** Data to process follows **
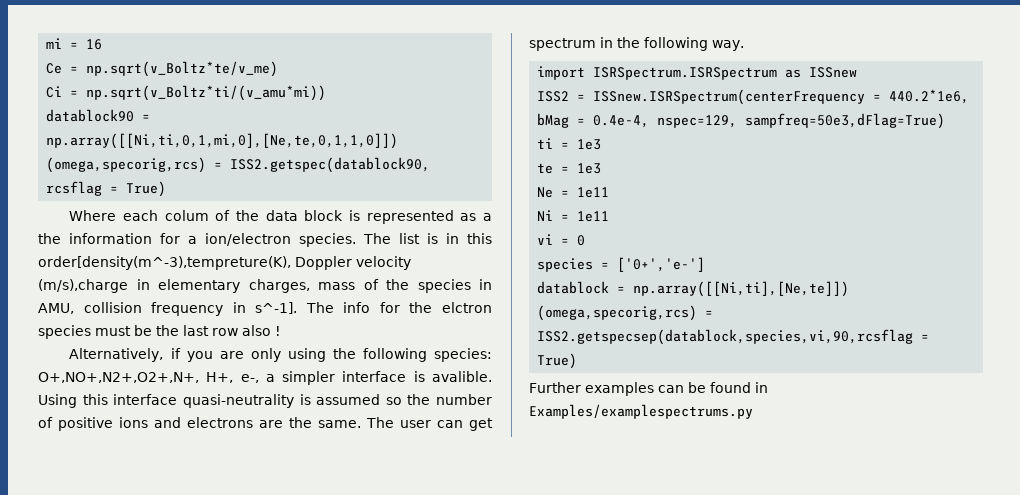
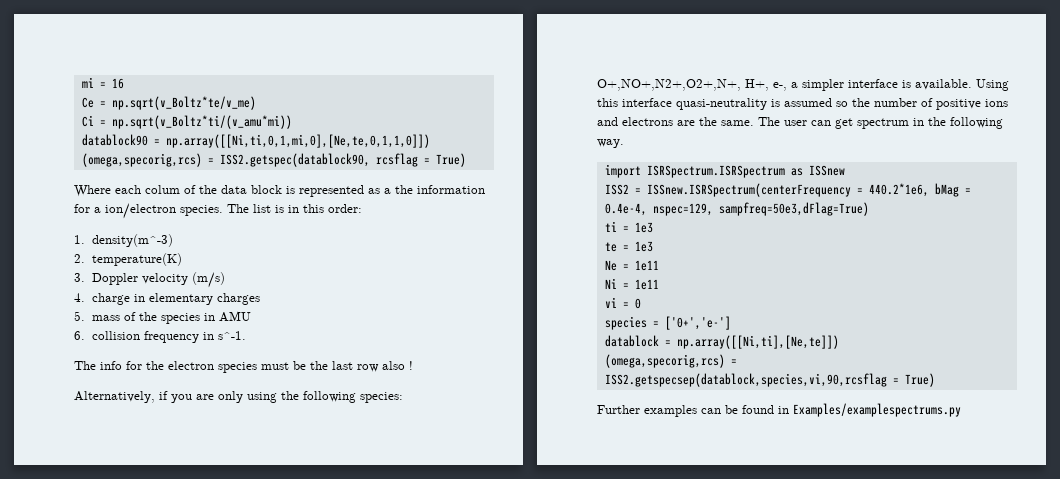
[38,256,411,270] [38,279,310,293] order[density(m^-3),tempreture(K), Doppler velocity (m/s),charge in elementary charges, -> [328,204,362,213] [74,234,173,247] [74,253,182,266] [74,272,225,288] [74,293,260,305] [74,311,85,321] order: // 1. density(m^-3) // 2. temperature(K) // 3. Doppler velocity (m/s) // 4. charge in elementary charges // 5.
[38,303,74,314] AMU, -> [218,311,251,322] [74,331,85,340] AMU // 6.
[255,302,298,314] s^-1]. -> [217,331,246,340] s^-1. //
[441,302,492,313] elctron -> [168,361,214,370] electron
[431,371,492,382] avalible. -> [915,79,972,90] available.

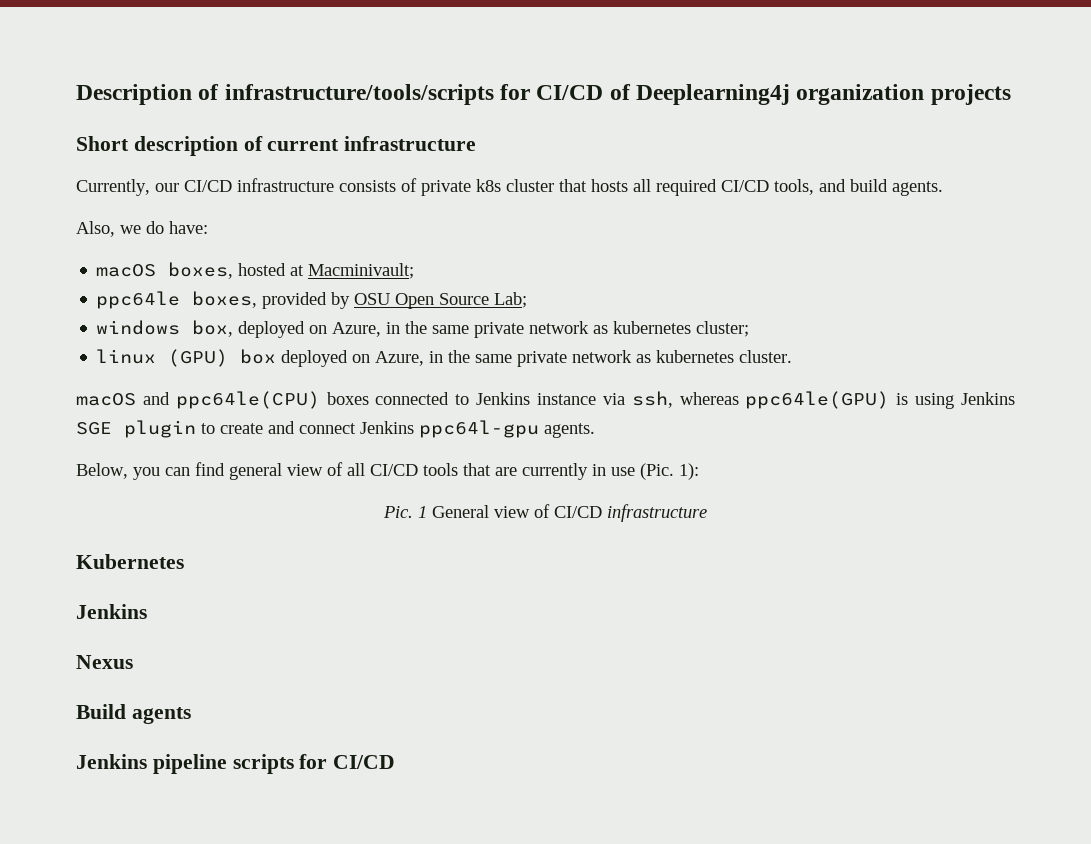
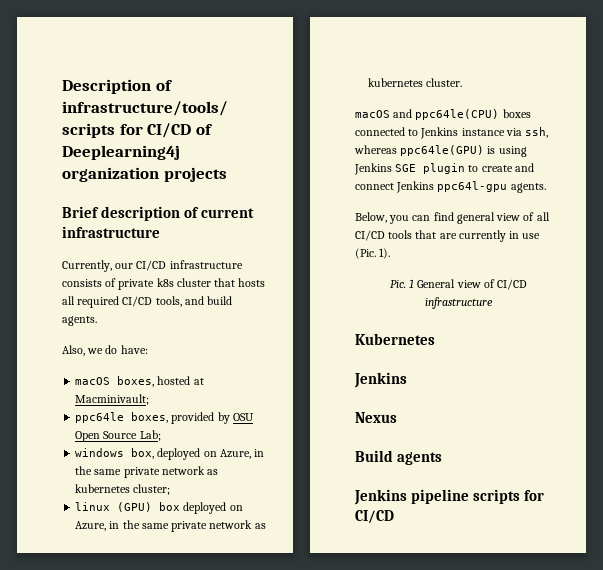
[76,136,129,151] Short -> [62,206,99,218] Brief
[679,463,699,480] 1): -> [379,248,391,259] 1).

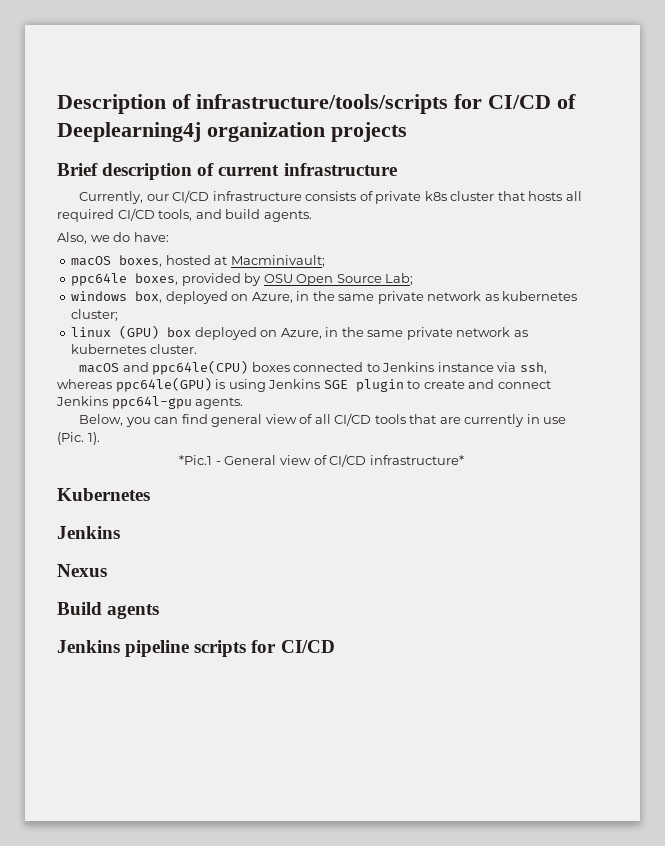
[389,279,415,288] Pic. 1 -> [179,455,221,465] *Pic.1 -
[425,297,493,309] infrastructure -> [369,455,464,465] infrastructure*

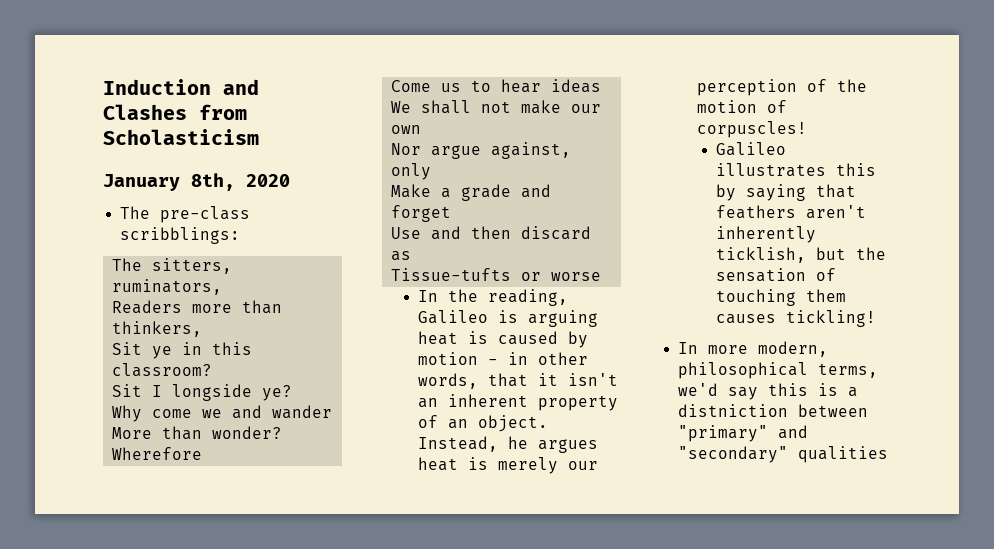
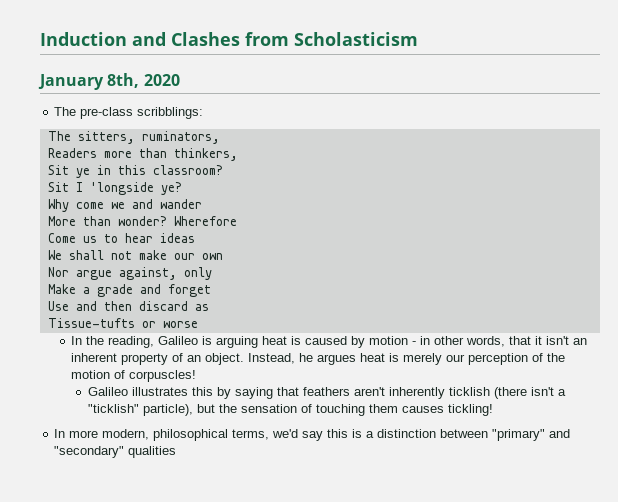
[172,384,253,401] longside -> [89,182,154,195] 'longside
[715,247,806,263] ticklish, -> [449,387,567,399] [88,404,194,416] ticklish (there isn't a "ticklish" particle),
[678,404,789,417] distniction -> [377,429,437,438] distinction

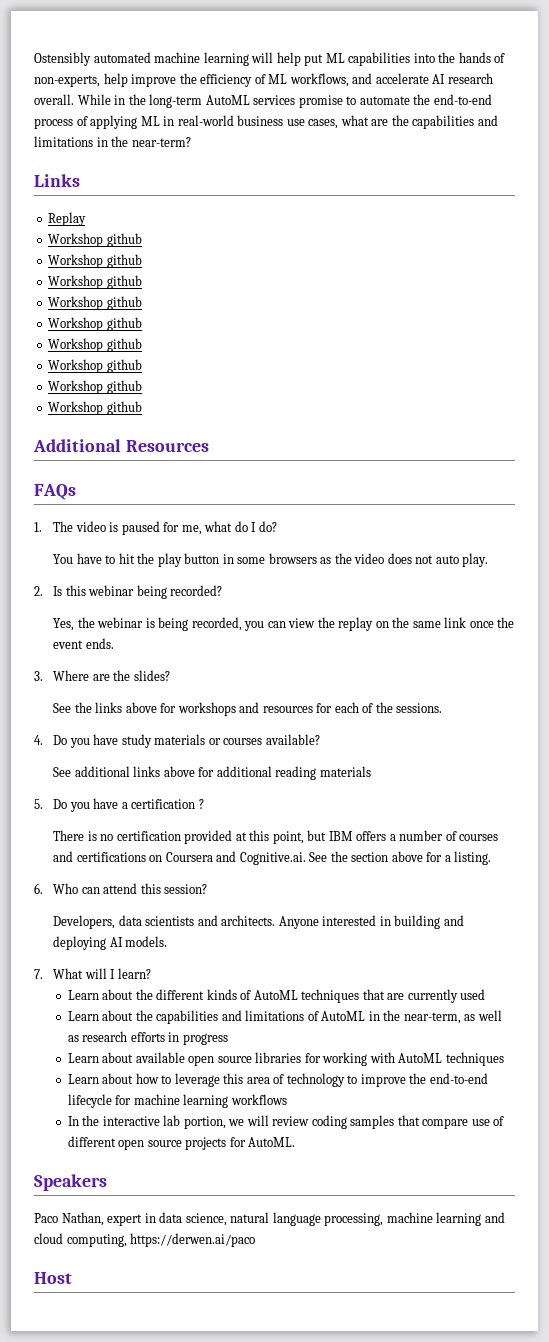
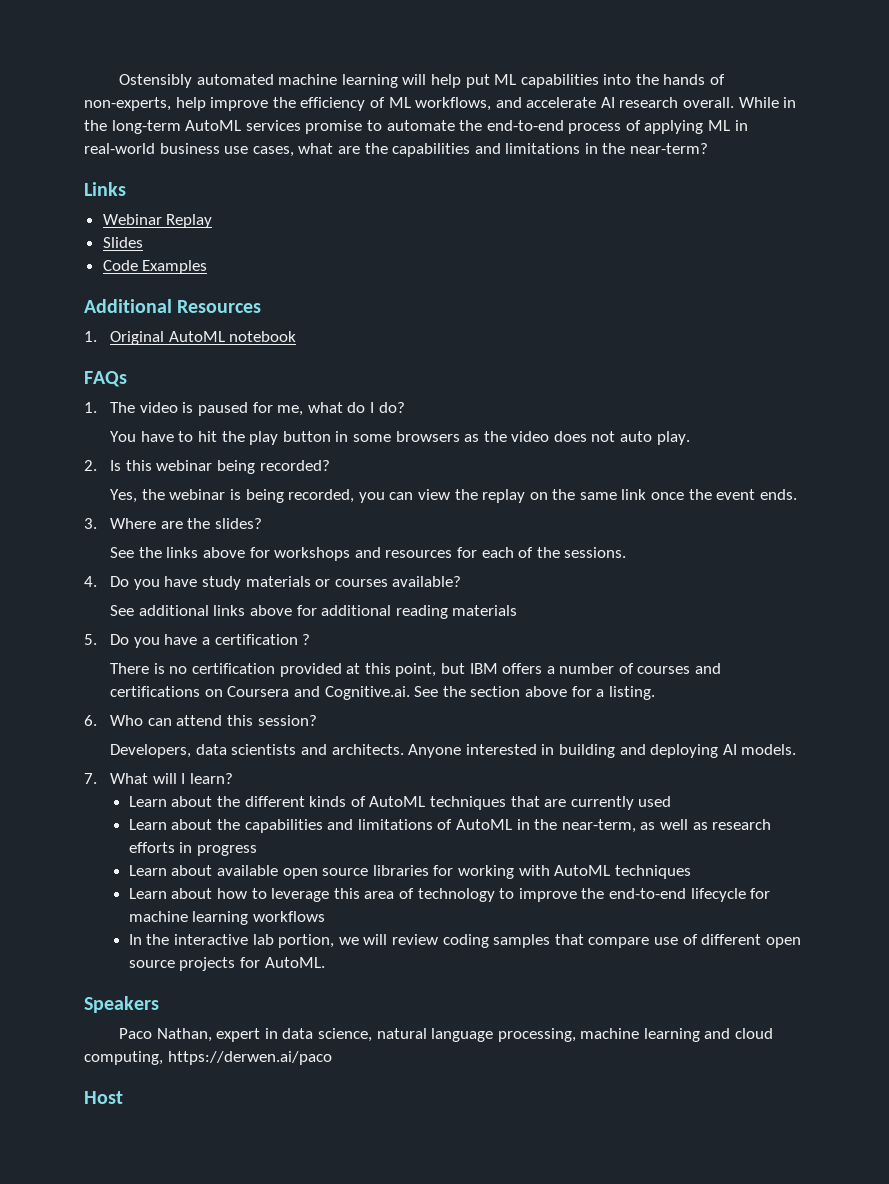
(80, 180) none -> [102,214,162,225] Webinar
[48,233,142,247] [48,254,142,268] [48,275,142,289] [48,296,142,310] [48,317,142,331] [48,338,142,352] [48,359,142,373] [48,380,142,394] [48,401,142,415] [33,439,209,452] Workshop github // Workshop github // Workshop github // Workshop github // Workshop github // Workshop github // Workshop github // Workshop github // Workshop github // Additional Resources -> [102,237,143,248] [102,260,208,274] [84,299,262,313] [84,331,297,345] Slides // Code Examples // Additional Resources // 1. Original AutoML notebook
** End of Data to process **
> _Exercise objective_
Return only the part above that opens with the line containing "[678,404,789,417] distniction ->" and closes with the line containing "(80, 180) none -> [102,214,162,225] Webinar", exactly and with both ends, skipping the pictures.

> _Finished task_
[678,404,789,417] distniction -> [377,429,437,438] distinction

(80, 180) none -> [102,214,162,225] Webinar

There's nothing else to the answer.